::: MATERIAL PROVIDED :::

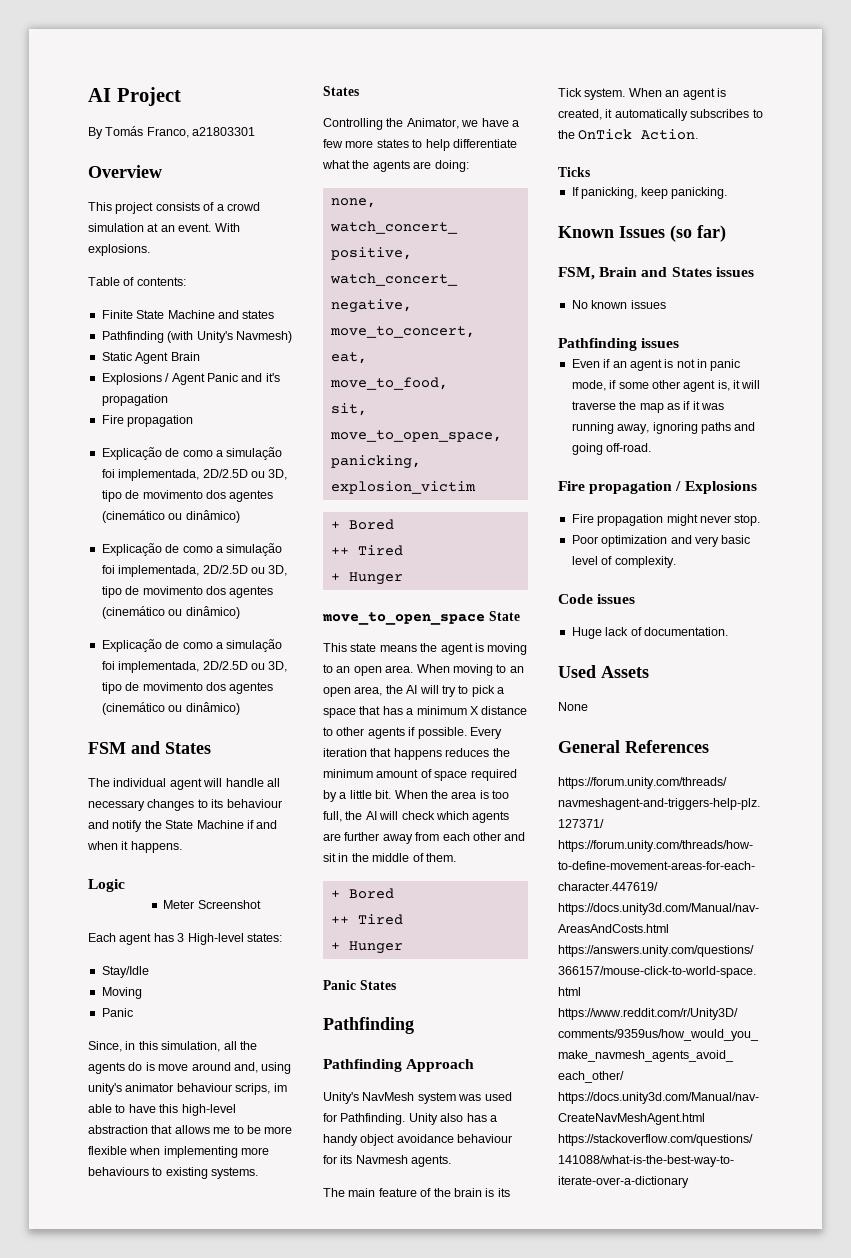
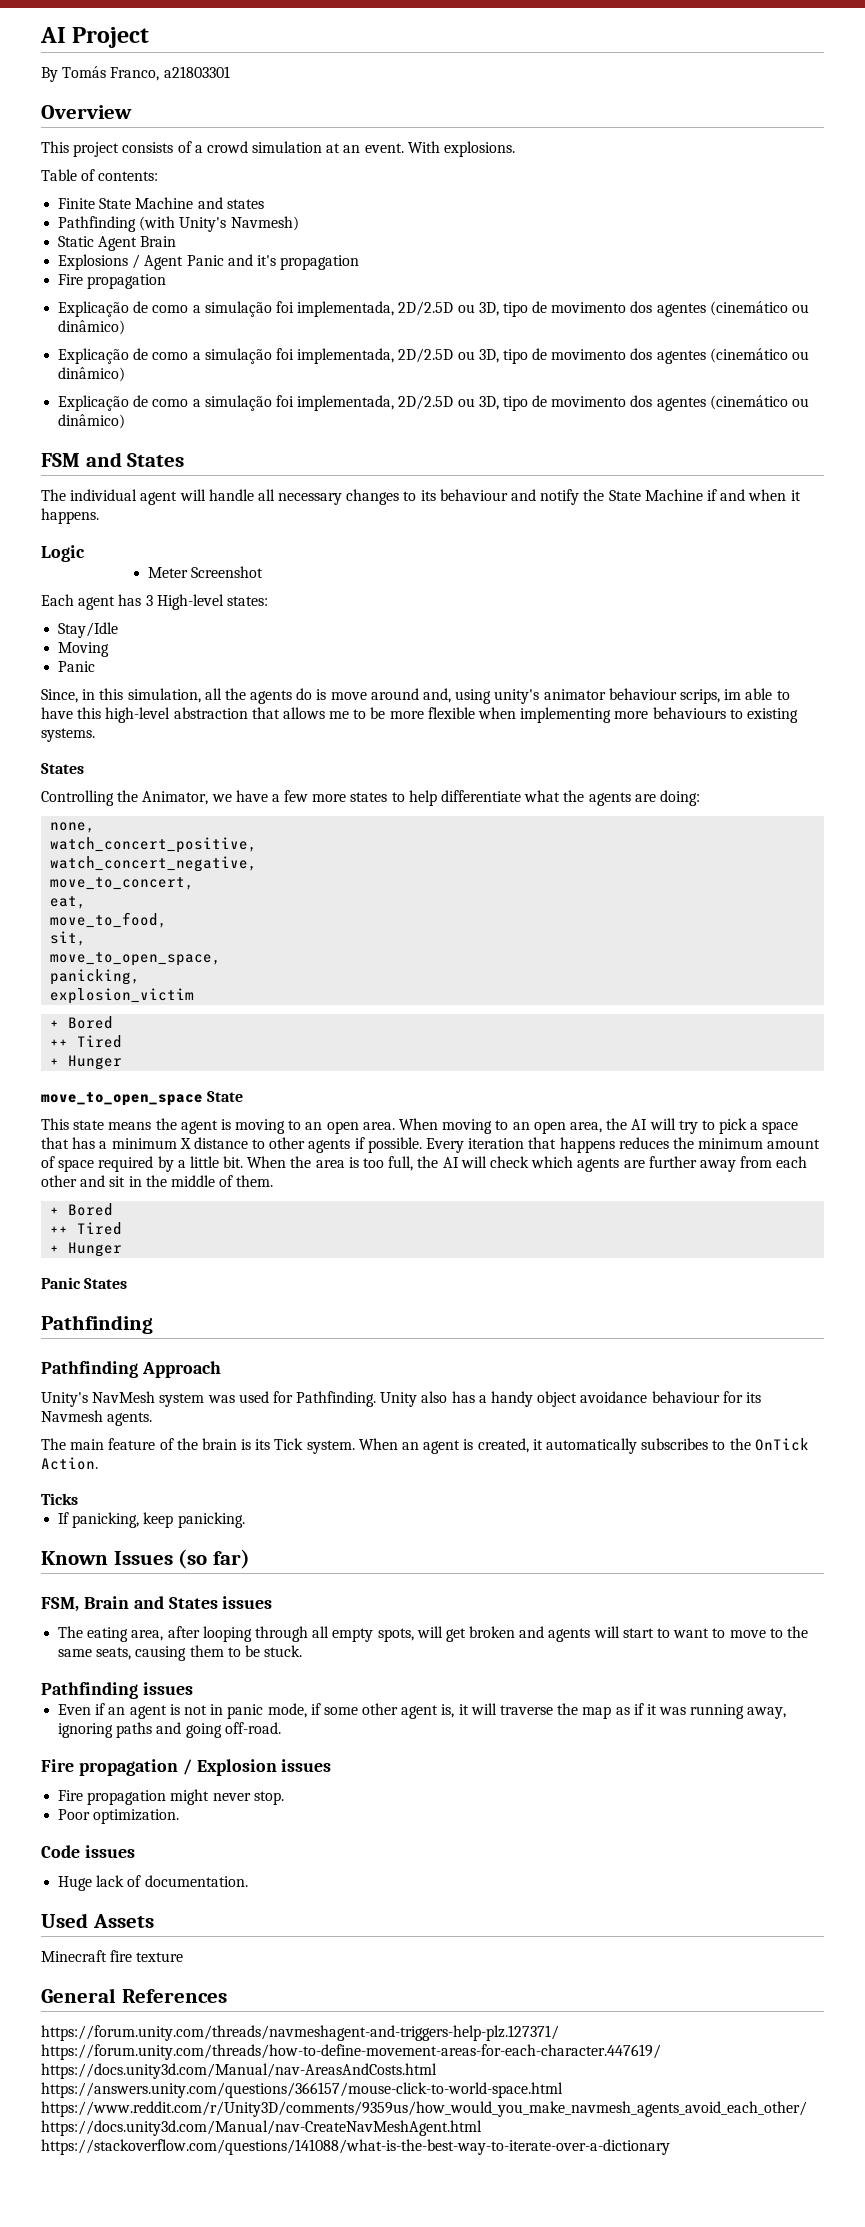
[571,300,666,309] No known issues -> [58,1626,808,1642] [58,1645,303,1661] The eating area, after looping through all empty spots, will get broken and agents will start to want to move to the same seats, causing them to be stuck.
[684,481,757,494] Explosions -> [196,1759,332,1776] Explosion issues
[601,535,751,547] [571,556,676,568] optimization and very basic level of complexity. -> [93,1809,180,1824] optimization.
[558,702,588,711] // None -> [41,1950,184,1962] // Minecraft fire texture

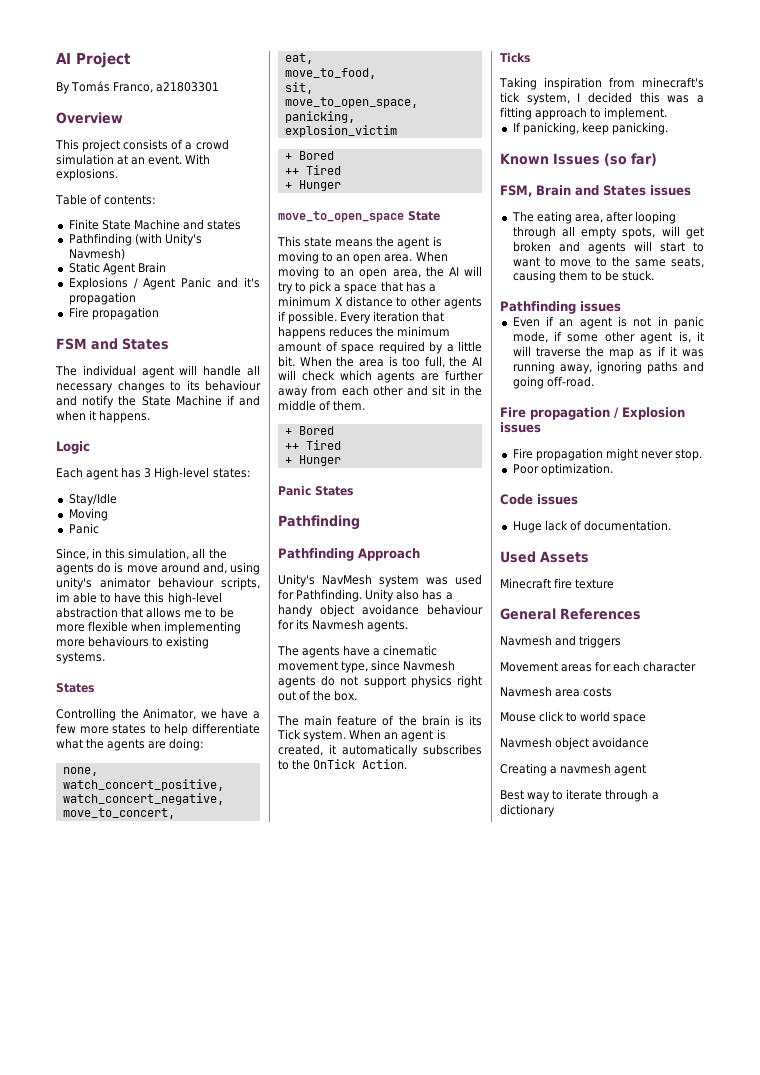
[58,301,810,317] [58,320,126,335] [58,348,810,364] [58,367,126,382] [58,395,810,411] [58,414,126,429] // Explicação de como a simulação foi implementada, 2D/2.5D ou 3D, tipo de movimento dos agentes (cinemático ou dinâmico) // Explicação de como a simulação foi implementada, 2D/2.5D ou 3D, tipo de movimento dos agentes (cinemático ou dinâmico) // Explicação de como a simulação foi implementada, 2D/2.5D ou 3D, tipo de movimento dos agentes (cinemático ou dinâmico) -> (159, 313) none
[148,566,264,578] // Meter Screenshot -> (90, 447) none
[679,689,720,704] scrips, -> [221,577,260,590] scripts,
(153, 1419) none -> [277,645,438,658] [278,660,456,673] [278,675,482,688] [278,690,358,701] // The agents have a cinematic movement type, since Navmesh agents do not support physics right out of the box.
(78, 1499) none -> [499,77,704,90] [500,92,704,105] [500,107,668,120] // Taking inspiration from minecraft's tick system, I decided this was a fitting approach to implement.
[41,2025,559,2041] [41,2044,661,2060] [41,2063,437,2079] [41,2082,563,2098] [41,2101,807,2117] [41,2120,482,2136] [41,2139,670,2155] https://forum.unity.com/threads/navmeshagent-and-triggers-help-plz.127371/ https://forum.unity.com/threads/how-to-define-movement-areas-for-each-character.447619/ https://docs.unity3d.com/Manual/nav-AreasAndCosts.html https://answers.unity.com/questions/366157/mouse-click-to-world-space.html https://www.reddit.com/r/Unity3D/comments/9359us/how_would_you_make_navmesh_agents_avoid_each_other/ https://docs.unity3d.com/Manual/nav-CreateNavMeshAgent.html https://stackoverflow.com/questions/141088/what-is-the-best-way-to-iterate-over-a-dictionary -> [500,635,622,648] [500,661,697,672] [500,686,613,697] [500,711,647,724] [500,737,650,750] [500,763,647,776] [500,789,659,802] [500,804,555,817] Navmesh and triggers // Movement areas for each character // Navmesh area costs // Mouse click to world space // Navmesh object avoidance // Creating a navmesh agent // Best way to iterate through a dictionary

:::
::: MATERIAL PROVIDED :::

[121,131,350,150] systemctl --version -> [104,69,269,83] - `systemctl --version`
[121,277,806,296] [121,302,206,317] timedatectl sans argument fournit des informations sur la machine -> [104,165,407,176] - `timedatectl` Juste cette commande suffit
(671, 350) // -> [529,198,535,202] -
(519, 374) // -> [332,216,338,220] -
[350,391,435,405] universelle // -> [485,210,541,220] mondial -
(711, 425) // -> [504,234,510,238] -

:::

An exact copy of the lines above, from the one containing "[121,277,806,296] [121,302,206,317] timedatectl" down to the one containing "(711, 425) //" and including both, is the whole answer; retype it and nothing else.

◆ EXERCISE RESPONSE:
[121,277,806,296] [121,302,206,317] timedatectl sans argument fournit des informations sur la machine -> [104,165,407,176] - `timedatectl` Juste cette commande suffit
(671, 350) // -> [529,198,535,202] -
(519, 374) // -> [332,216,338,220] -
[350,391,435,405] universelle // -> [485,210,541,220] mondial -
(711, 425) // -> [504,234,510,238] -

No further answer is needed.